An expat’s guide to visiting Riyadh

Once an isolated oasis on a desert trading route, today soaring skyscrapers meet ancient culture in Riyadh. In this expat’s guide to visiting the Saudi capital, Layla from Blue Abaya explains why the city is no longer a business-only destination.

“Come with an open mind and don’t be afraid to explore the city – you won’t regret it!” Layla’s advice for travelers arriving in Riyadh makes it clear just how enthusiastic she is about the city that’s been her home since 2008. Her blog Blue Abaya (the title links the skies of her native Finland with the culture of Saudi Arabia) is an invaluable resource for newcomers to Riyadh.

riyadh

Get a bird’s-eye view

Riyadh’s skyline is constantly evolving; “new buildings, shopping malls and restaurants are literally popping up like mushrooms after the rain.” Soaring above its ultra-modern surroundings, the distinctive Kingdom Centre dominates Riyadh’s skyline, particularly at night, when its inverted arch lights up with continuously changing colors. Looking a little like a needle with a great eye overlooking the city, it’s just a short drive from our Radisson Blu Hotel, Riyadh. The SkyBridge is a 300-ton steel bridge that connects the two sides of the tower – visit after dark for a spectacular view of the illuminated capital.

Feast on regional cuisine

For first-time visitors, Layla says “the Najd Village restaurant is a MUST visit! The restaurant, which is built as a replica of the traditional mud houses typical to the Najd region, serves delicious Saudi cuisine in private majlis (living rooms).” Seated on the floor, utensils are very much optional as you dig into great dishes like camel served with a fragrant lime, cardamom and tomato sauce. For breakfast, Layla recommends Paul’s on Tahlia Street: “you can pick up freshly baked breads, mouth-watering cakes, pies and their famous croissants.”

Go on an adventure

“A visit to Riyadh would not be complete without a trip out to the desert,” says Layla. “Highly recommended would be visiting either the Red Sand Dunes or the spectacular ‘Edge of the World’, which both offer unforgettable experiences for travelers.” Just outside the city limits, the aptly named ‘Edge of the World’ is a massive ridge of gold-toned rocks jutting out of the desert floor, which you can climb. Layla has produced a guide to this stunning region on her blog, and is well worth seeking out for more information.

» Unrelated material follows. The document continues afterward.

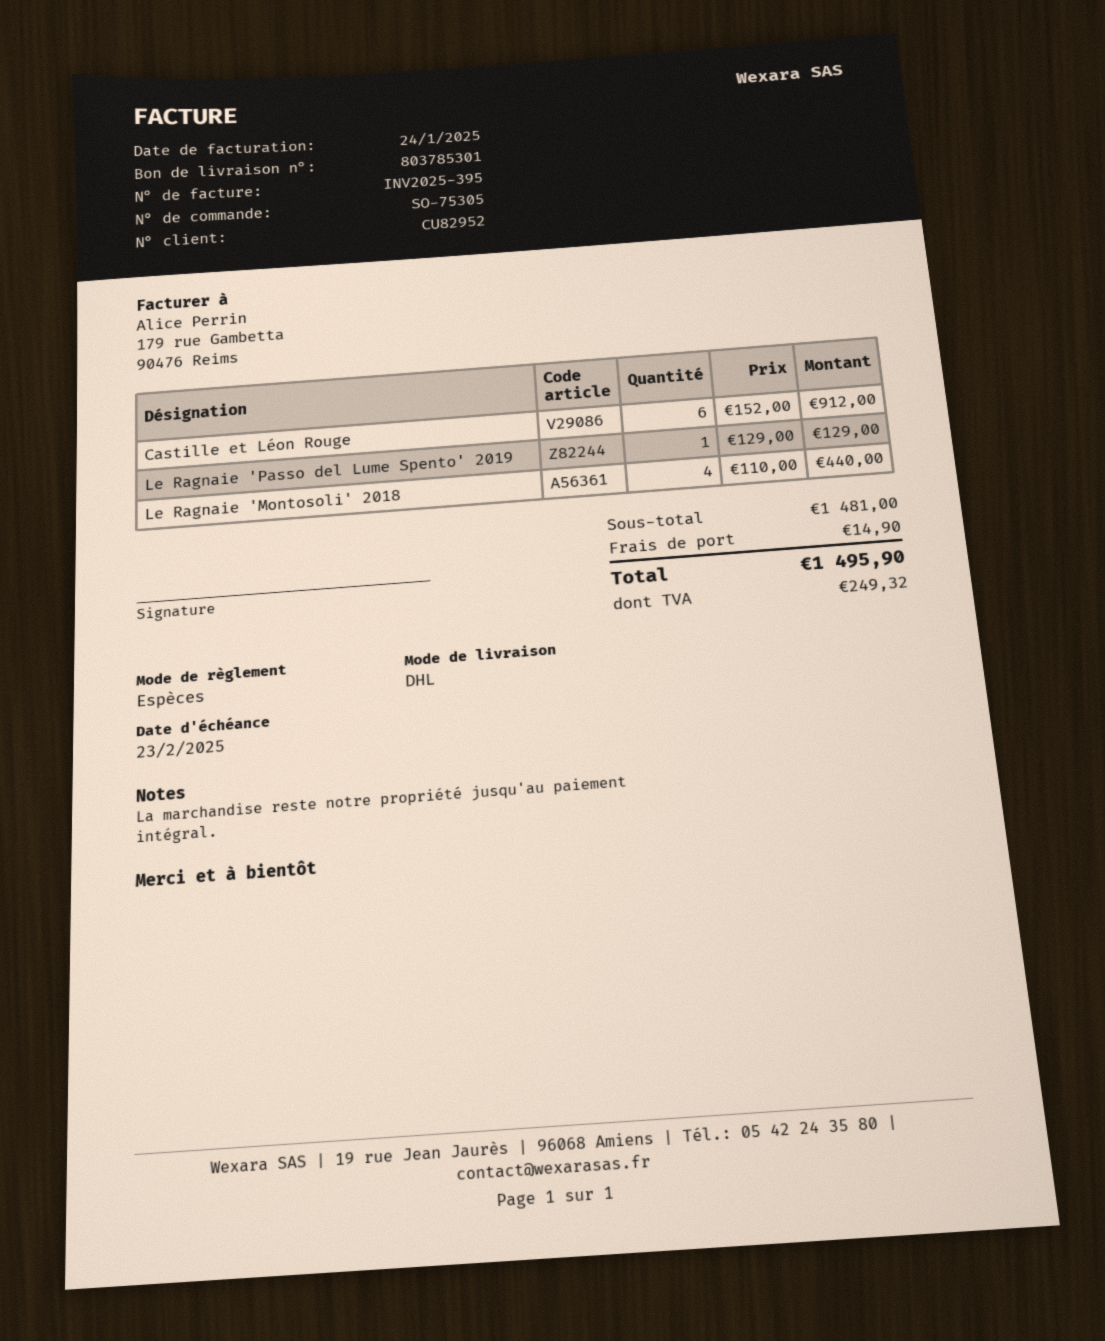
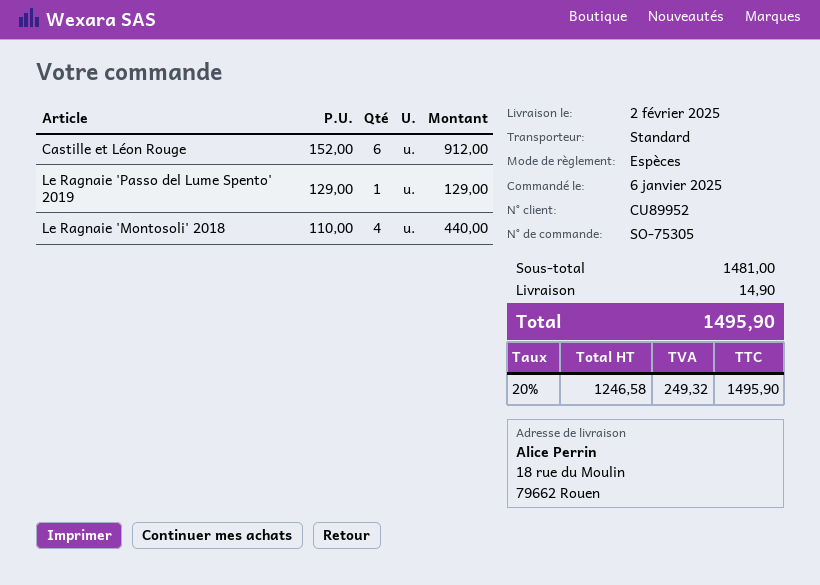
customer number: CU82952 -> CU89952
shipping method: DHL -> standard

Within the city, Layla recommends starting in the Diplomatic Quarter, or “the ‘DQ’, as locals call it. It’s a gated area where the foreign embassies are located and many westerners live there.” Inside, you’ll find “over 30 beautifully landscaped lush gardens and a 20km-long nature walking trail which encircles the quarters and provides spectacular views to Wadi Hanifa. The architecture in the Diplomatic Quarter is the work of internationally renowned architects from all over the world, making the area even more appealing to visitors.”

Discover the past

Layla describes the National Museum as “one of the best museums in the entire Middle East”, where “visitors get an excellent introduction to the Arabian Peninsula’s history, culture, geography and religion.” Exhibits include samples written in some of the world’s oldest alphabets and a model mastodon, an extinct species related to the woolly mammoth. She also advises that “the surrounding area of the National Museum, the King Abdulaziz Historical Center has enough attractions and activities to keep the visitors busy for the whole day.”